Using only the entries below, output the lines starting at the one containing "(574, 301) none -> (284, 454) //" and ending at the one containing "[294,528,317,538] data ->", exactly and inclusive of both, omitting the pictures.
____ WORKING DATA
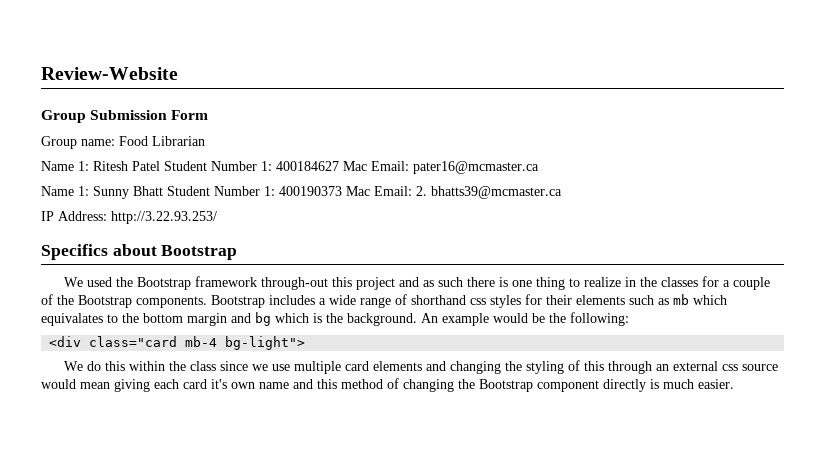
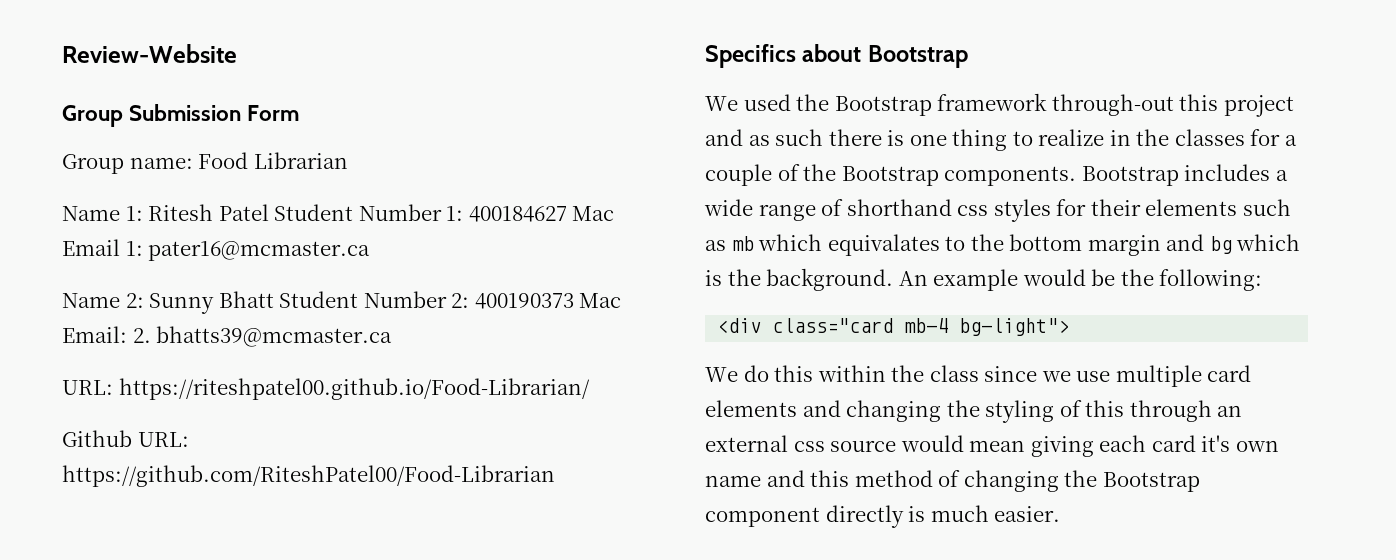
[371,161,409,171] Email: -> [62,239,143,256] Email 1:
[78,186,89,196] 1: -> [125,293,144,308] 2:
[264,186,275,196] 1: -> [451,293,470,308] 2:
[41,211,217,224] IP Address: http://3.22.93.253/ -> [62,378,590,400] [62,430,189,447] [62,465,555,487] URL: https://riteshpatel00.github.io/Food-Librarian/ // Github URL: https://github.com/RiteshPatel00/Food-Librarian

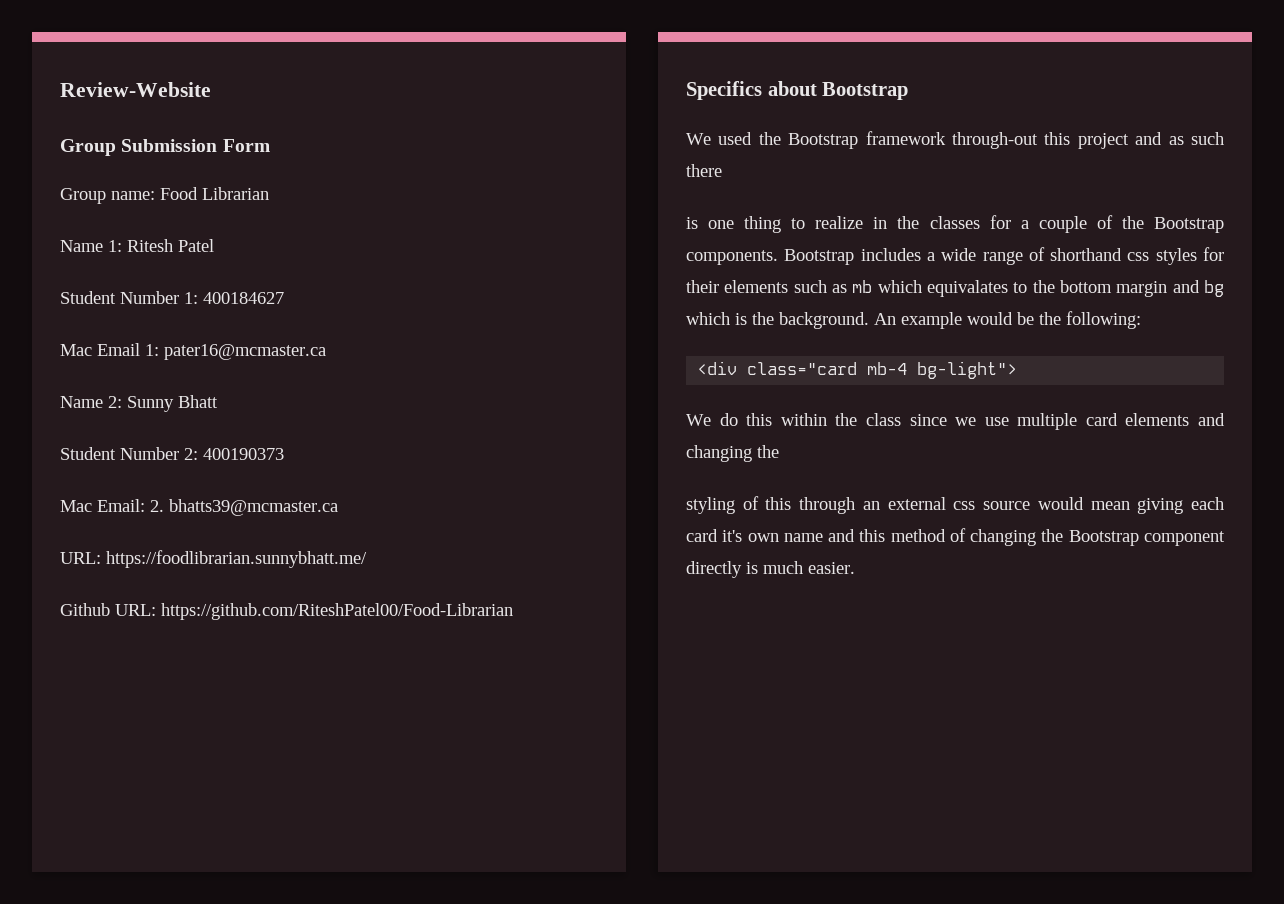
(269, 212) none -> (214, 245) //
(567, 214) none -> (284, 298) //
(274, 299) none -> (218, 401) //
(574, 301) none -> (284, 454) //
[118,378,590,400] https://riteshpatel00.github.io/Food-Librarian/ -> [106,550,367,568] https://foodlibrarian.sunnybhatt.me/
(882, 137) none -> (722, 170) //
(980, 408) none -> (779, 451) //

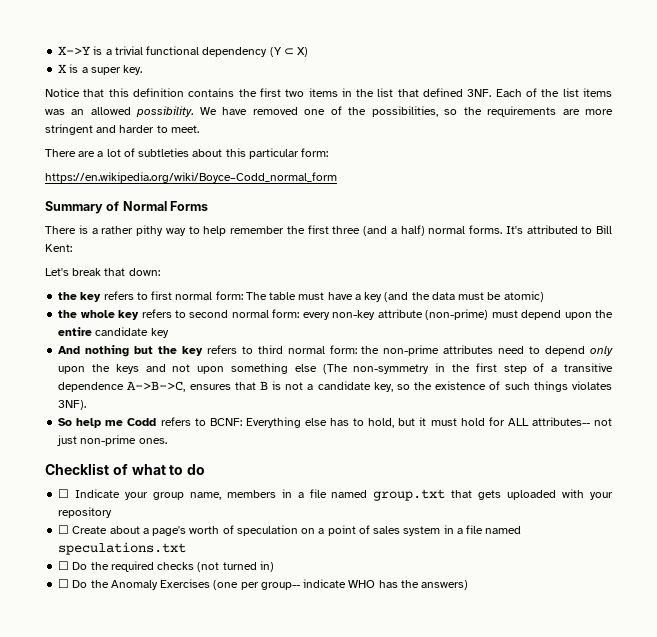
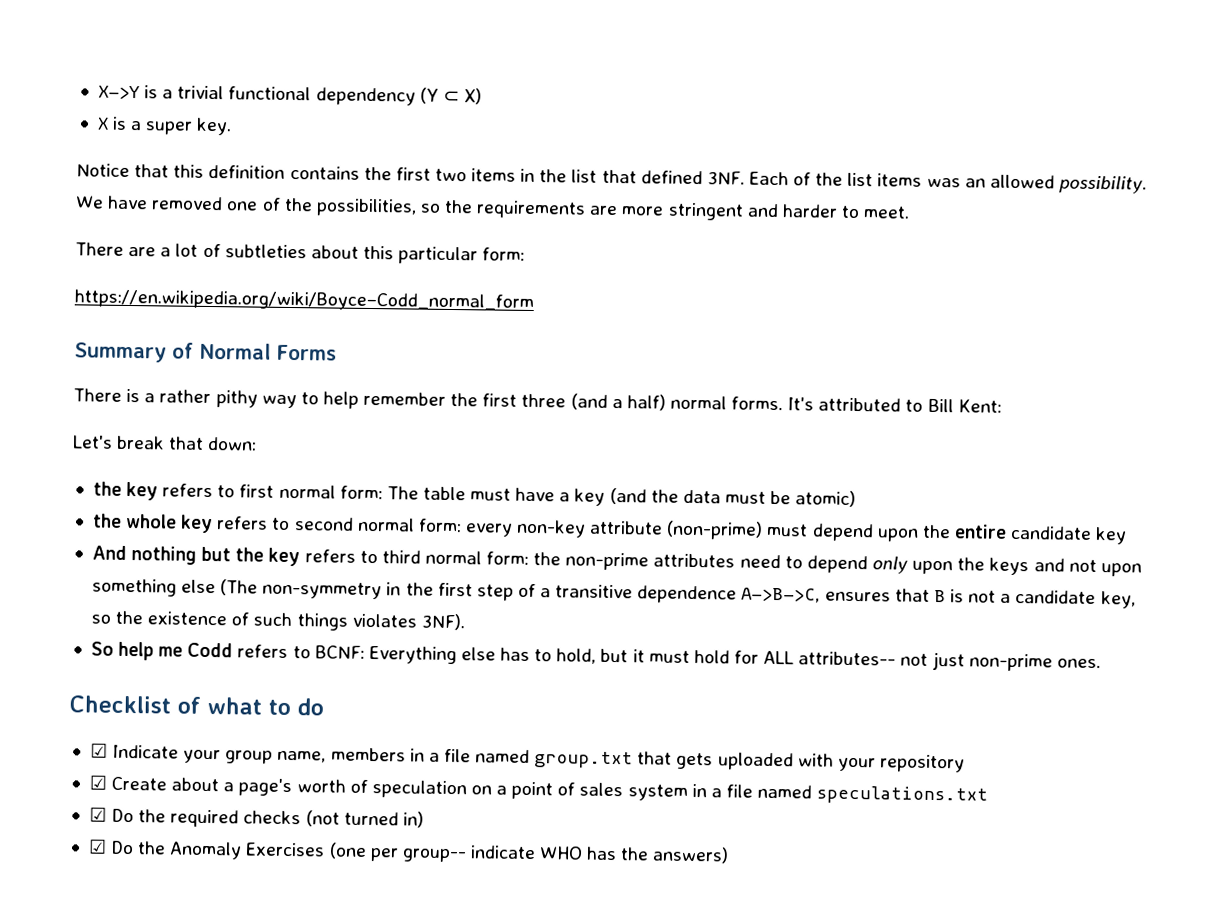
[58,489,70,498] ☐ -> [89,743,108,758] ☑
[58,525,70,534] ☐ -> [88,775,107,790] ☑
[58,561,70,570] ☐ -> [88,807,107,822] ☑
[58,579,70,588] ☐ -> [87,839,107,854] ☑

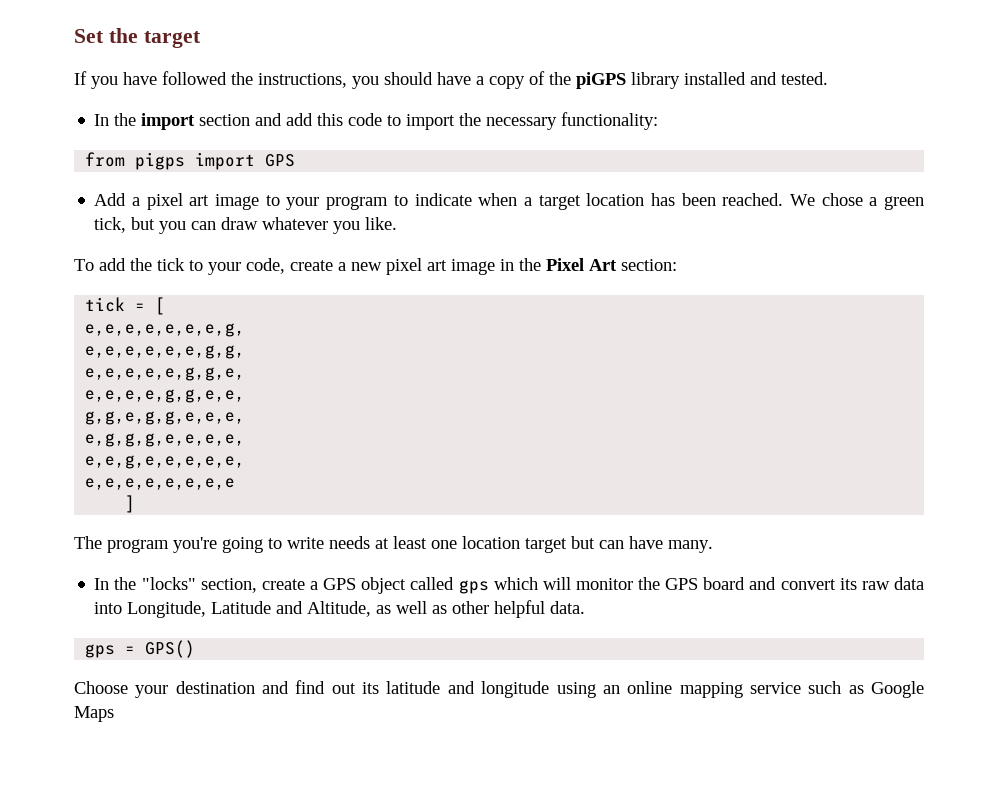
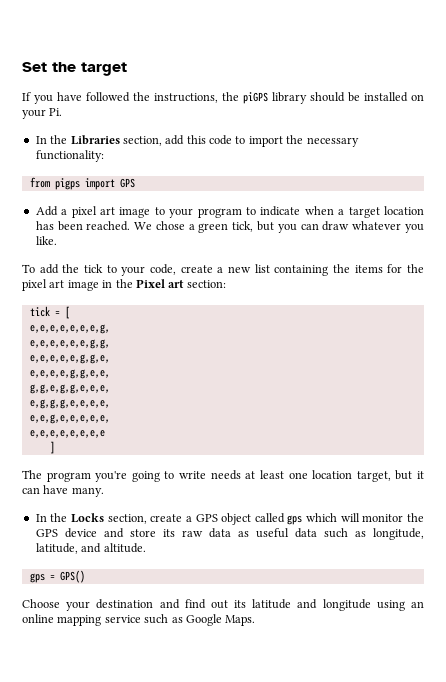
[352,71,828,89] [94,113,283,130] you should have a copy of the piGPS library installed and tested. // In the import section and -> [222,92,424,104] [22,108,63,119] [35,135,162,146] the piGPS library should be installed on your Pi. // In the Libraries section,
(382, 266) none -> [254,264,424,276] list containing the items for the
[589,259,617,271] Art -> [168,280,185,288] art
[525,536,595,553] target but -> [356,470,425,482] target, but it
[141,577,196,590] "locks" -> [71,513,105,523] Locks
[703,577,925,590] [94,600,586,618] board and convert its raw data into Longitude, Latitude and Altitude, as well as other helpful data. -> [64,528,424,540] [35,543,146,554] device and store its raw data as useful data such as longitude, latitude, and altitude.
[74,706,114,722] Maps -> [225,615,256,626] Maps.

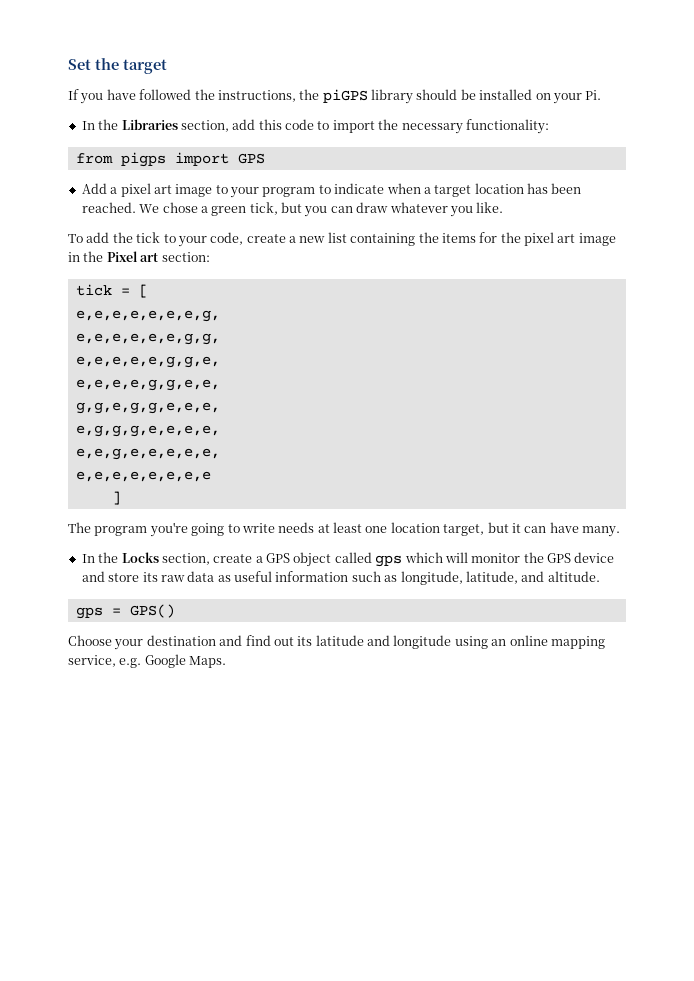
[294,528,317,538] data -> [275,571,349,582] information
[104,614,183,624] service such as -> [68,655,142,668] service, e.g.

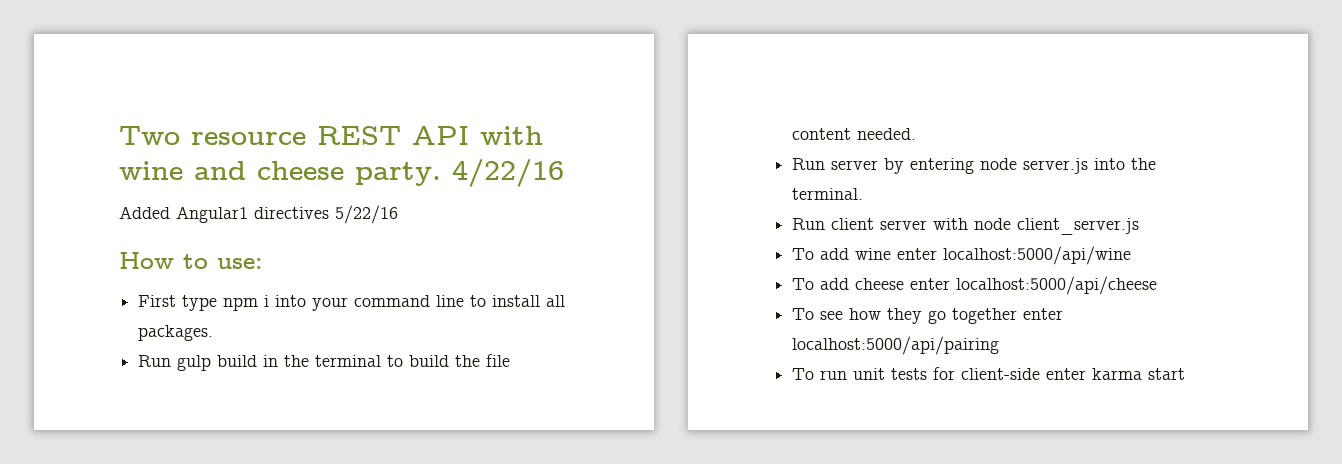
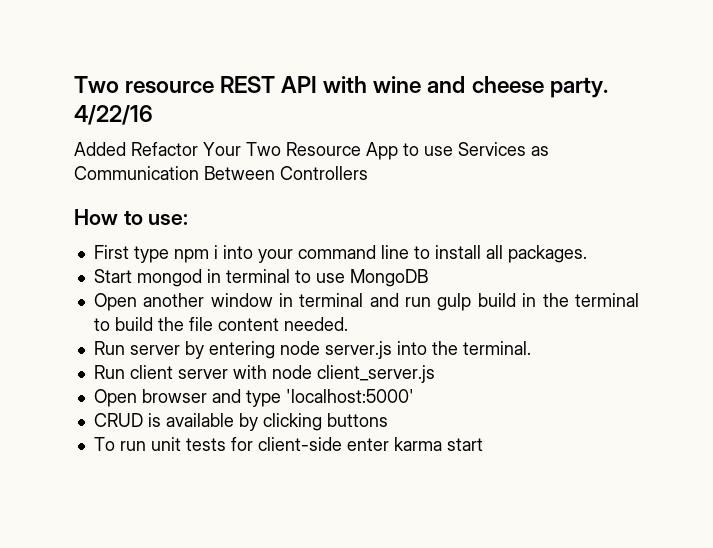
[176,205,398,224] Angular1 directives 5/22/16 -> [131,142,549,160] [74,166,368,180] Refactor Your Two Resource App to use Services as Communication Between Controllers
[138,355,172,367] Run -> [93,269,428,287] [93,293,432,311] Start mongod in terminal to use MongoDB // Open another window in terminal and run
[792,246,1132,265] [792,276,1158,295] [792,308,1064,324] [792,336,1000,355] To add wine enter localhost:5000/api/wine // To add cheese enter localhost:5000/api/cheese // To see how they go together enter localhost:5000/api/pairing -> [93,389,414,407] [93,413,388,431] Open browser and type 'localhost:5000' // CRUD is available by clicking buttons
________
### OUTPUT FOR THIS TASK
(574, 301) none -> (284, 454) //
[118,378,590,400] https://riteshpatel00.github.io/Food-Librarian/ -> [106,550,367,568] https://foodlibrarian.sunnybhatt.me/
(882, 137) none -> (722, 170) //
(980, 408) none -> (779, 451) //

[58,489,70,498] ☐ -> [89,743,108,758] ☑
[58,525,70,534] ☐ -> [88,775,107,790] ☑
[58,561,70,570] ☐ -> [88,807,107,822] ☑
[58,579,70,588] ☐ -> [87,839,107,854] ☑

[352,71,828,89] [94,113,283,130] you should have a copy of the piGPS library installed and tested. // In the import section and -> [222,92,424,104] [22,108,63,119] [35,135,162,146] the piGPS library should be installed on your Pi. // In the Libraries section,
(382, 266) none -> [254,264,424,276] list containing the items for the
[589,259,617,271] Art -> [168,280,185,288] art
[525,536,595,553] target but -> [356,470,425,482] target, but it
[141,577,196,590] "locks" -> [71,513,105,523] Locks
[703,577,925,590] [94,600,586,618] board and convert its raw data into Longitude, Latitude and Altitude, as well as other helpful data. -> [64,528,424,540] [35,543,146,554] device and store its raw data as useful data such as longitude, latitude, and altitude.
[74,706,114,722] Maps -> [225,615,256,626] Maps.

[294,528,317,538] data -> [275,571,349,582] information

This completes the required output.